Collected data:
- - -
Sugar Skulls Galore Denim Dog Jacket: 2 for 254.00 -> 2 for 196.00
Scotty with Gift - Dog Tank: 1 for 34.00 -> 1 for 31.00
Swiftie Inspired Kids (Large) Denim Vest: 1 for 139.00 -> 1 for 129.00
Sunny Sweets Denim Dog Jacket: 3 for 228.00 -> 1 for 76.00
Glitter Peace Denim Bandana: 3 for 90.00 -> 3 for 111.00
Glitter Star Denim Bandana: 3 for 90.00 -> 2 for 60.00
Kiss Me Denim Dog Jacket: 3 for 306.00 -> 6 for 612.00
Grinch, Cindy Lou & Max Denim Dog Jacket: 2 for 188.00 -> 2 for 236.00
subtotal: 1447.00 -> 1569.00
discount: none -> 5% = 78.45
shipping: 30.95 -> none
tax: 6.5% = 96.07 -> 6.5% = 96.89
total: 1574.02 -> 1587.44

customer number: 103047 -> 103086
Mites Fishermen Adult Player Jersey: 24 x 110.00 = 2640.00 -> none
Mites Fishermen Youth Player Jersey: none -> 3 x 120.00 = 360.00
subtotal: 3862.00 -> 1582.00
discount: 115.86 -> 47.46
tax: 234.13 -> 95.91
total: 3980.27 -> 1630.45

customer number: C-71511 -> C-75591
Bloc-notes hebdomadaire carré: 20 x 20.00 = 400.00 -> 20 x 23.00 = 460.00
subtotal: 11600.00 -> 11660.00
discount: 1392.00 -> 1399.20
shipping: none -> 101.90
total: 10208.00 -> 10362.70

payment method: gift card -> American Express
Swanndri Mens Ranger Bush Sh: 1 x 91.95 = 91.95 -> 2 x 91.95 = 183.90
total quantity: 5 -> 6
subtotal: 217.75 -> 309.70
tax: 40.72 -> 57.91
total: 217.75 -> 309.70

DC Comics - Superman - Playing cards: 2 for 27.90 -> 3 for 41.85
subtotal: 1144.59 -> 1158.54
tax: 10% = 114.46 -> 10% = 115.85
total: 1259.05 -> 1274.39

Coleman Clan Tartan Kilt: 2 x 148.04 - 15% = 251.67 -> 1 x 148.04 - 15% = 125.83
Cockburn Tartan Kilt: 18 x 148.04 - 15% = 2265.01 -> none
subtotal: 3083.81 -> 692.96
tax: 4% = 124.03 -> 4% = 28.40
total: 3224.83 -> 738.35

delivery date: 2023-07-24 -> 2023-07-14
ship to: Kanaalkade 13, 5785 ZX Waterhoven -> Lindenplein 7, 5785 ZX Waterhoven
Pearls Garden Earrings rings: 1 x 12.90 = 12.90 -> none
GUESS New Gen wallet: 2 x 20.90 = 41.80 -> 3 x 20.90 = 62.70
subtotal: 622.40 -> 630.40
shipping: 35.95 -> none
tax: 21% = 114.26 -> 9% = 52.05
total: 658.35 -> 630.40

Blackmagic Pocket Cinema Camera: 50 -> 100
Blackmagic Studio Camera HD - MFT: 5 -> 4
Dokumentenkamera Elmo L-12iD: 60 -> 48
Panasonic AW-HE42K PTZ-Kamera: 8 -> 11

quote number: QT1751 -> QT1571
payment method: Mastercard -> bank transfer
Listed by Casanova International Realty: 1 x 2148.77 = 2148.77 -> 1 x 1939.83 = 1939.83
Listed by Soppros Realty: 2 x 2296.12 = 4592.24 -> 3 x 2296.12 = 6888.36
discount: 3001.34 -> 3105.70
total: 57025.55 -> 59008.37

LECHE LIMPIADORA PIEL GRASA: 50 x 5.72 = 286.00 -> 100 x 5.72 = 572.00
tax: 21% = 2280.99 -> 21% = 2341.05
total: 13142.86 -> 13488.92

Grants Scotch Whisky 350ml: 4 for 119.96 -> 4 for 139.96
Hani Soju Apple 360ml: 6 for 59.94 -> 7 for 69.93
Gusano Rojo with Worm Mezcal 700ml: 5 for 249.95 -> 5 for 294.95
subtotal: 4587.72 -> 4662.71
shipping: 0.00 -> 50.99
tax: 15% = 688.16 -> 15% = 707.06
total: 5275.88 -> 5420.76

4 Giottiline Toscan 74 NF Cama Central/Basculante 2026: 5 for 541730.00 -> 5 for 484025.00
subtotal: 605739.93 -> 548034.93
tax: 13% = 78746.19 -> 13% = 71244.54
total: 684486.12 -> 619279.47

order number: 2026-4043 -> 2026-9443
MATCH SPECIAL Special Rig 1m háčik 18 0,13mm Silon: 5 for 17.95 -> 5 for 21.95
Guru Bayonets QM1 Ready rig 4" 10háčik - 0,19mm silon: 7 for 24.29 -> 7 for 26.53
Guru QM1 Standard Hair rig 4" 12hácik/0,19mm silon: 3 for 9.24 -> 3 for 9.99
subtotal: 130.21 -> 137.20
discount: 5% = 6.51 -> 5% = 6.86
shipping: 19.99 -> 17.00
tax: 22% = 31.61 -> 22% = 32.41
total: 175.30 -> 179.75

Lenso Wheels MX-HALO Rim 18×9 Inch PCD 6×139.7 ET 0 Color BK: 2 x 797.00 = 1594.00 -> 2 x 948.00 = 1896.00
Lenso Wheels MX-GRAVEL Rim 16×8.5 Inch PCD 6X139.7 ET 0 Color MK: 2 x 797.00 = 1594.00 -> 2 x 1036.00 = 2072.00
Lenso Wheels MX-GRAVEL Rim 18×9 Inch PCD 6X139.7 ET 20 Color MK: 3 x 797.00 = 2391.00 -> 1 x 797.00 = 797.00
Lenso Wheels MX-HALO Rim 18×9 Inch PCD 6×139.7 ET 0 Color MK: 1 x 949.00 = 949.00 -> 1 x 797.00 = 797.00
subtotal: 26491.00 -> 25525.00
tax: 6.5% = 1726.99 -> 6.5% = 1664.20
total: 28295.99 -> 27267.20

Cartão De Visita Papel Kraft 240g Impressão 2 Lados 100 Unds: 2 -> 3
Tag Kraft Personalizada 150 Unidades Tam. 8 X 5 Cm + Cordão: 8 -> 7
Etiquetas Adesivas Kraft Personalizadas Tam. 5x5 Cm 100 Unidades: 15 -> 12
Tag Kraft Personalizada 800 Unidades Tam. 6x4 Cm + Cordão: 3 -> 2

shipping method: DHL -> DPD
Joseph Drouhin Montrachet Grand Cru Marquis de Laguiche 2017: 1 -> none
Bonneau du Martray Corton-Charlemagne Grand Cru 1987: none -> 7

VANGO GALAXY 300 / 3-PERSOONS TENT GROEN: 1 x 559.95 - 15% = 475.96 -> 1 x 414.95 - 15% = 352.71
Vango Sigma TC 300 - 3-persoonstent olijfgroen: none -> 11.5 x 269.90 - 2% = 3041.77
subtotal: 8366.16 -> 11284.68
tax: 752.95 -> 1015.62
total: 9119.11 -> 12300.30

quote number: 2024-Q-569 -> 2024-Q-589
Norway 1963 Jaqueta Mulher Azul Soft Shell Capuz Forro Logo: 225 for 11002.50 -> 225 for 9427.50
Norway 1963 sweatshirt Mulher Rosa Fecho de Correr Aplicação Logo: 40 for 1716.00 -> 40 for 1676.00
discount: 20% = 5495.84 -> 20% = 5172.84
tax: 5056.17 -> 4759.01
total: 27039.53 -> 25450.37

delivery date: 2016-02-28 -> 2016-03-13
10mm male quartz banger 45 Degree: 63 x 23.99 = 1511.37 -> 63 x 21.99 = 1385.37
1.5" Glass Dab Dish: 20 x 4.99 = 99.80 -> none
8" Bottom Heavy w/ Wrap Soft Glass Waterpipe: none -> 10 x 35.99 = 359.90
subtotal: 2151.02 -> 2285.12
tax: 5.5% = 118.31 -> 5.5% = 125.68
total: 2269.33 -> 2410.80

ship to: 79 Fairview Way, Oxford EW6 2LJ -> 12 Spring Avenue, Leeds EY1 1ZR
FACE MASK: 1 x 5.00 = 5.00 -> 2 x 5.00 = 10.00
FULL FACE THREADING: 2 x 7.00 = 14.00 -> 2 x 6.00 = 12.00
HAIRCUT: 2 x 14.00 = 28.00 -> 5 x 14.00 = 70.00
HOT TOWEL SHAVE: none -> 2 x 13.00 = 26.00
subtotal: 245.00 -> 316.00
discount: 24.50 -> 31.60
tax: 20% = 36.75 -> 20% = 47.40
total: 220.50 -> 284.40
- - -
YOUR OBJECTIVE: Only one stretch of the entries above is wanted: the lines from the one containing "10mm male quartz" through the one containing "total: 2269.33 -> 2410.80". Please reproduce it exactly.

TASK ANSWER:
10mm male quartz banger 45 Degree: 63 x 23.99 = 1511.37 -> 63 x 21.99 = 1385.37
1.5" Glass Dab Dish: 20 x 4.99 = 99.80 -> none
8" Bottom Heavy w/ Wrap Soft Glass Waterpipe: none -> 10 x 35.99 = 359.90
subtotal: 2151.02 -> 2285.12
tax: 5.5% = 118.31 -> 5.5% = 125.68
total: 2269.33 -> 2410.80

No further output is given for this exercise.